Former President Donald Trump criticized President Joe Biden’s “cruel and heartless” plan to raise the corporate tax rate to pay for his massive infrastructure plan.
“Joe Biden’s radical plan to implement the largest tax hike in American history is a massive giveaway to China, and many other countries, that will send thousands of factories, millions of jobs, and trillions of dollars to these competitive Nations,” Trump said in a statement.
“The Biden plan will crush American workers and decimate U.S. manufacturing, while giving special tax privileges to outsourcers, foreign and giant multinational corporations.”
Biden is set to introduce a massive infrastructure package on Wednesday in Pittsburgh, Pennsylvania that is expected to cost upwards of $2 trillion. The plan will largely be funded by raising the corporate tax rate that was lowered in 2017 under Trump’s Tax Cuts and Jobs Act.
The “American Jobs Plan” would set the corporate tax rate at 28%, a seven percent increase from the tax rate under Trump, a senior official told the press ahead of Biden’s speech.
“This legislation would be among the largest self-inflicted economic wounds in history,” Trump claimed in his statement. “This tax hike is a classic globalist betrayal by Joe Biden and his friends: the lobbyists will win, the special interests will win, China will win, the Washington politicians and government bureaucrats will win – but hardworking American families will lose.”
“Joe Biden’s cruel and heartless attack on the American Dream must never be allowed to become Federal law,” he added.
The rates are expected to stay in place for at least 15 years and revenues would cover eight years worth of construction and growth, The New York Times reported. (RELATED: ‘WTF?!’: Times Square Billboard Rips Biden Small Business Tax Increase)
Biden’s plan would focus on investments to transportation infrastructure, improving public utilities, domestic manufacturing and other areas meant to jumpstart the private sector.
Biden promised throughout his campaign that he wouldn’t eliminate all of Trump’s tax cuts, just those that apply to top earners, including corporations.

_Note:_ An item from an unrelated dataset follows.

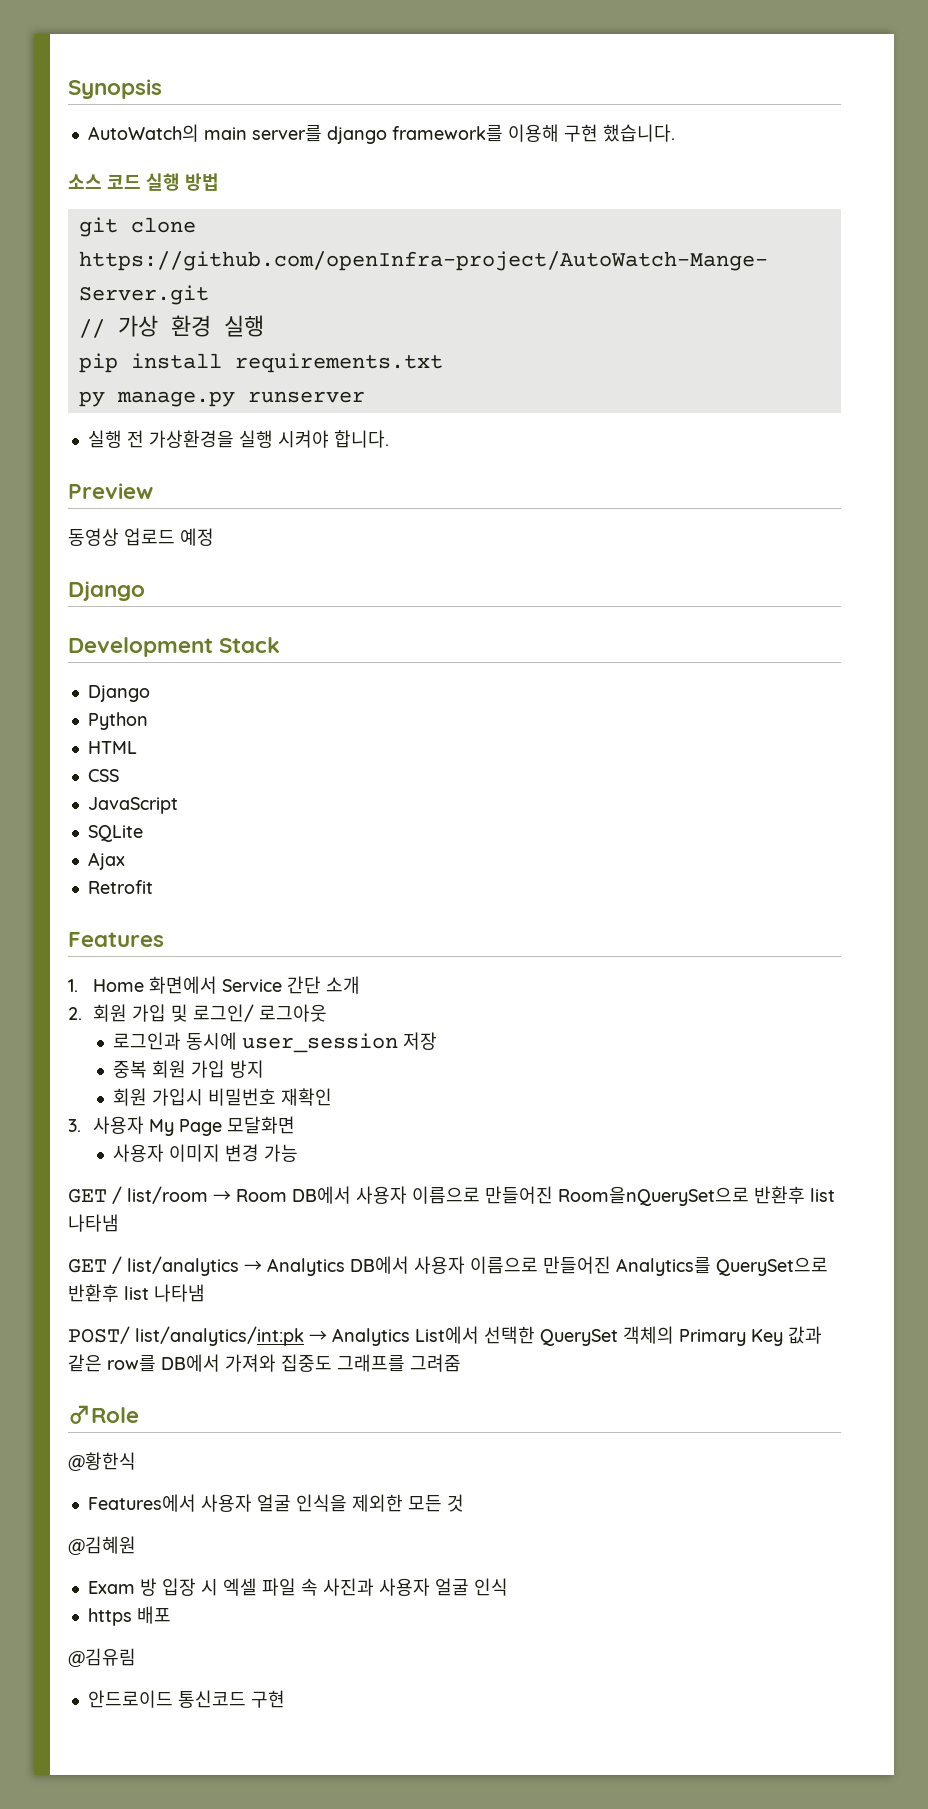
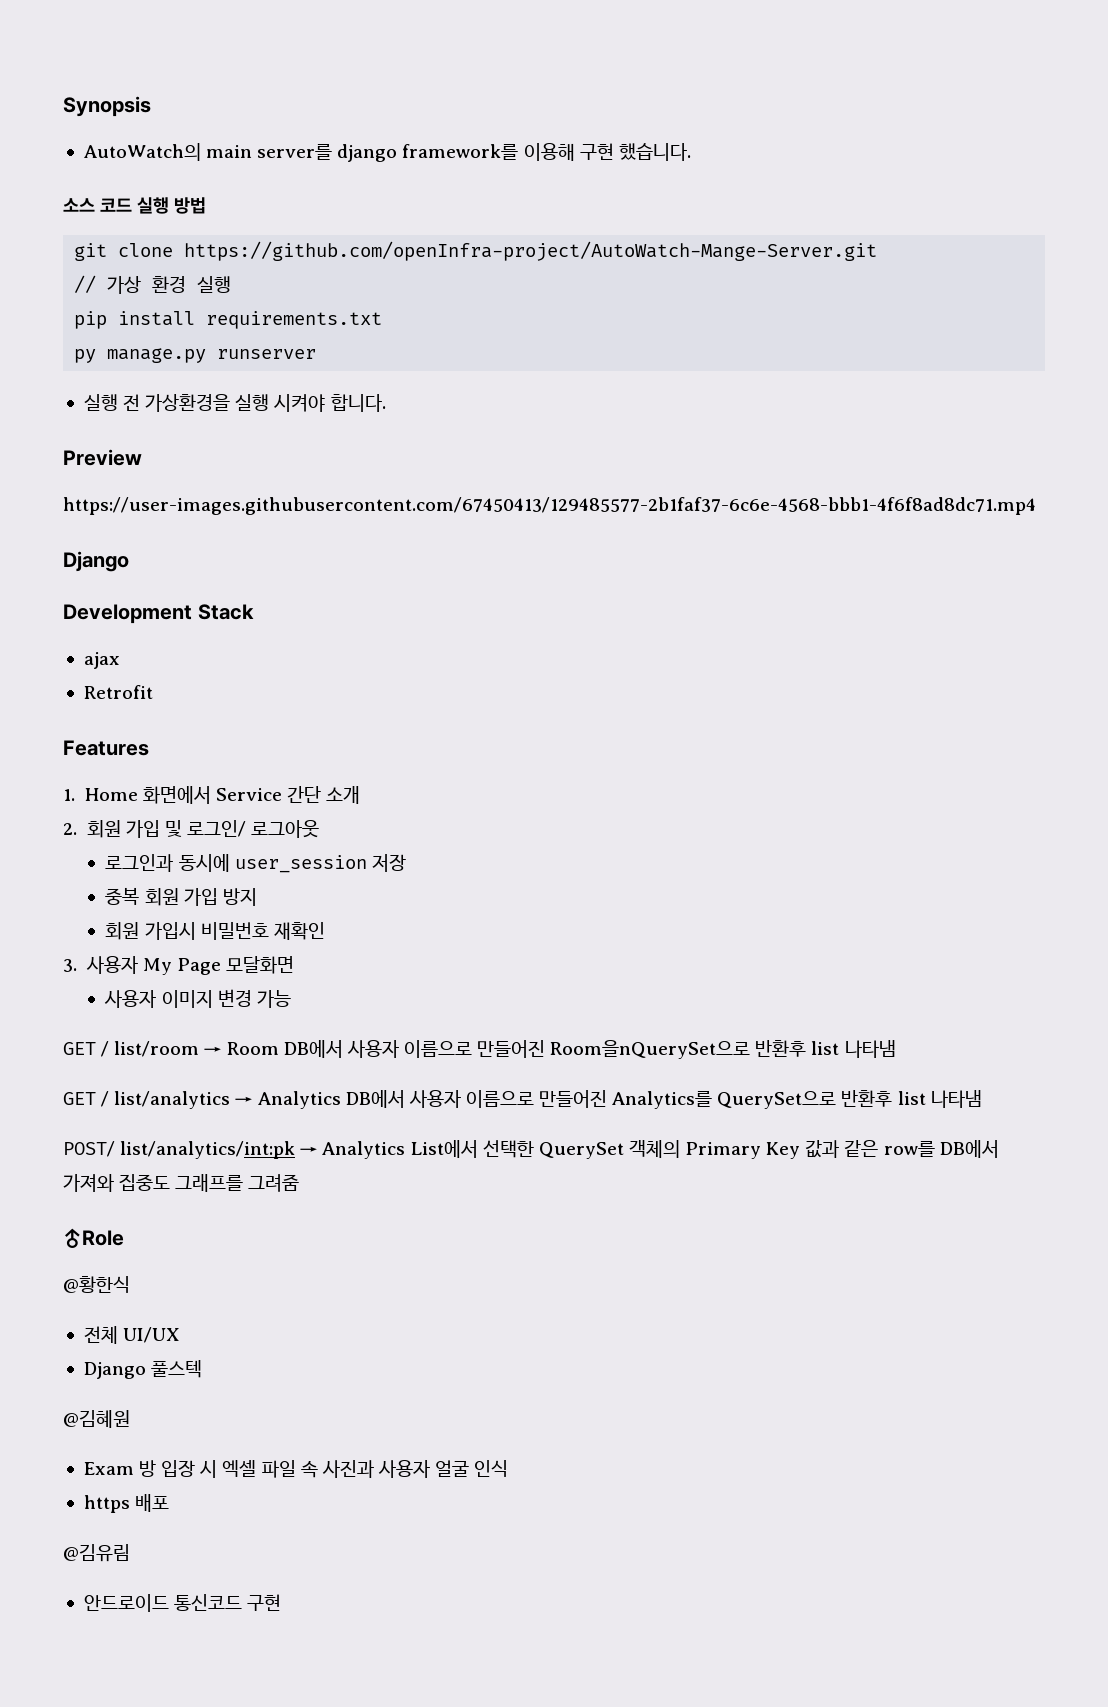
[68,528,214,546] 동영상 업로드 예정 -> [63,497,1036,515] https://user-images.githubusercontent.com/67450413/129485577-2b1faf37-6c6e-4568-bbb1-4f6f8ad8dc71.mp4
[87,685,150,702] [87,712,148,730] [87,741,137,754] [87,769,119,782] [87,797,178,814] [87,825,143,842] [87,852,125,870] Django // Python // HTML // CSS // JavaScript // SQLite // Ajax -> [83,652,120,669] ajax
[87,1494,464,1512] Features에서 사용자 얼굴 인식을 제외한 모든 것 -> [83,1326,181,1344] [83,1360,203,1379] 전체 UI/UX // Django 풀스텍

The U.S. used to operate under a “worldwide” corporate tax system that taxed global earnings of U.S. based companies, according to the Tax Foundation. This system, however, discouraged companies from bringing their foreign earnings to the U.S. and instead incentivized companies to ship their headquarters out of the country, according to the report.
Under Trump’s TCJA, the U.S. shifted to a “territorial” tax system. Under a territorial tax, the U.S. would not tax profits that are made overseas by U.S.-based corporations, according to the Tax Policy Center. To make up for lost revenue, however, the TCJA also created two new categories of income that were taxed at a lower rate than the 21% to make up for lost revenue, the Tax Foundation reported.